Increased Intake of Fiber
Increasing your consumption of fibre is one approach to improve your gut health while sober. According to studies, increasing your fibre consumption for just two weeks can drastically change your gut microbiota, which alcohol wreaks havoc on.
Human gut microbiota health and diversity are associated with decreased inflammatory response, enhanced immunological response, and enhanced mood and cognitive function.
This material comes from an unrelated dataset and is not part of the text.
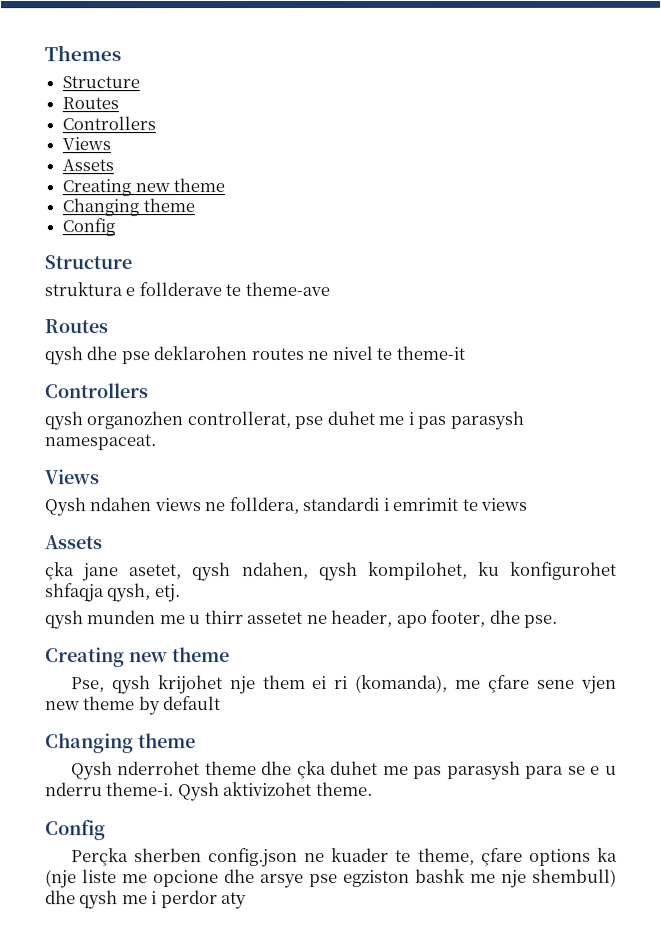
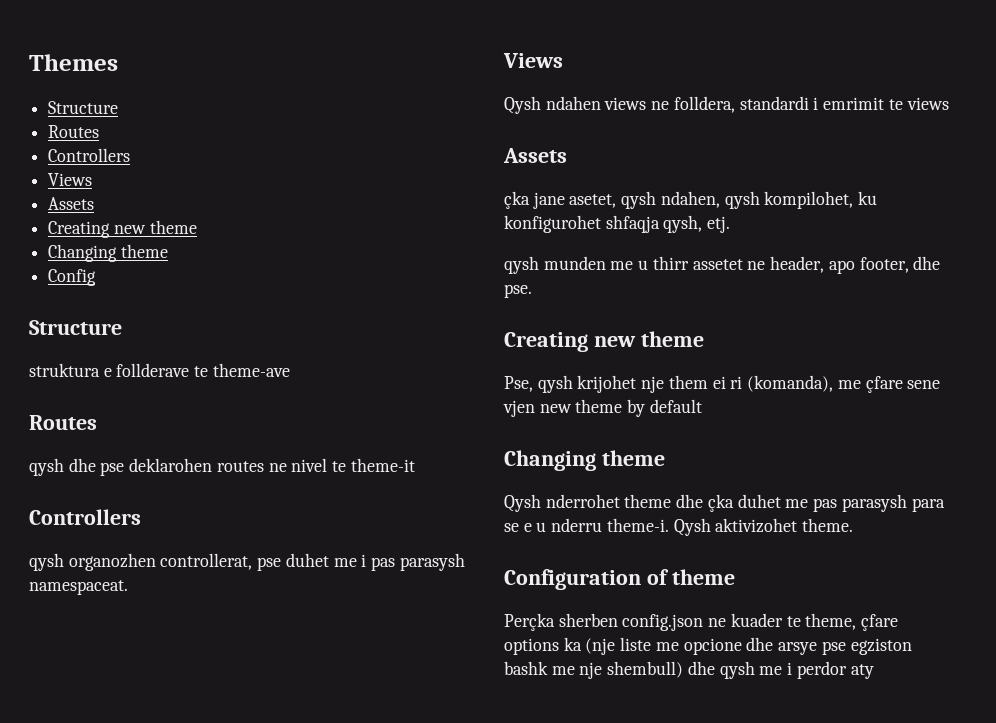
  Qysh aktivizohet theme.
- Config
+ Configuration of theme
Alcohol has a detrimental effect on all of these things.
You can boost your fibre intake in sobriety to reverse the effects of alcohol use and lay a solid basis for a healthy, alcohol-free future.
Eat the rainbow’s worth of fruits and vegetables, beans, berries, and avocados are all excellent sources of fibre.
Consume fermented food
Another great line of defence against bad gut health brought on by binge drinking and terrible nutrition is naturally occurring probiotics.
Alcohol alters the balance of healthy and bad gut bacteria in our microbiome, which can result in a variety of issues including sadness, anxiety, constipation, diarrhoea, and alcohol cravings.
We may heal that harm and increase numbers of good gut bacteria by giving up alcohol and eating fermented foods that contain active probiotics.
Fermented foods including tempeh, kimchi, miso, kefir, and plain greek yoghurt contain probiotics.
Put an emphasis on complex carbohydrates
Contrary to what Keto advocates will have you believe, humans require carbohydrates for energy. They are a component of a balanced, healthful diet.
Concentrating on complex carbs is crucial.
Compared to simple carbs, which raise your blood sugar quickly and cause you to crash, complex carbs take longer to digest and provide a more steady source of energy.
Whole grains including brown rice, barley, oats, wild rice, spelt, and bulgur wheat are examples of complex carbohydrates.
Nutrition, mood, and health in sobriety
Giving your body the energy it requires, healing the tissue and organ damage that drinking has caused, and boosting your immune system all depend on good diet.
According to studies, those who maintained a healthy diet after giving up alcohol had a lower relapse rate than those who did not. It is a very crucial part of your healing.
But it’s only one part of a bigger picture. You also need to prioritise your mental health by going to counselling or support groups, establish a strong sobriety network, keep good physical health through exercise, and maintain good physical health.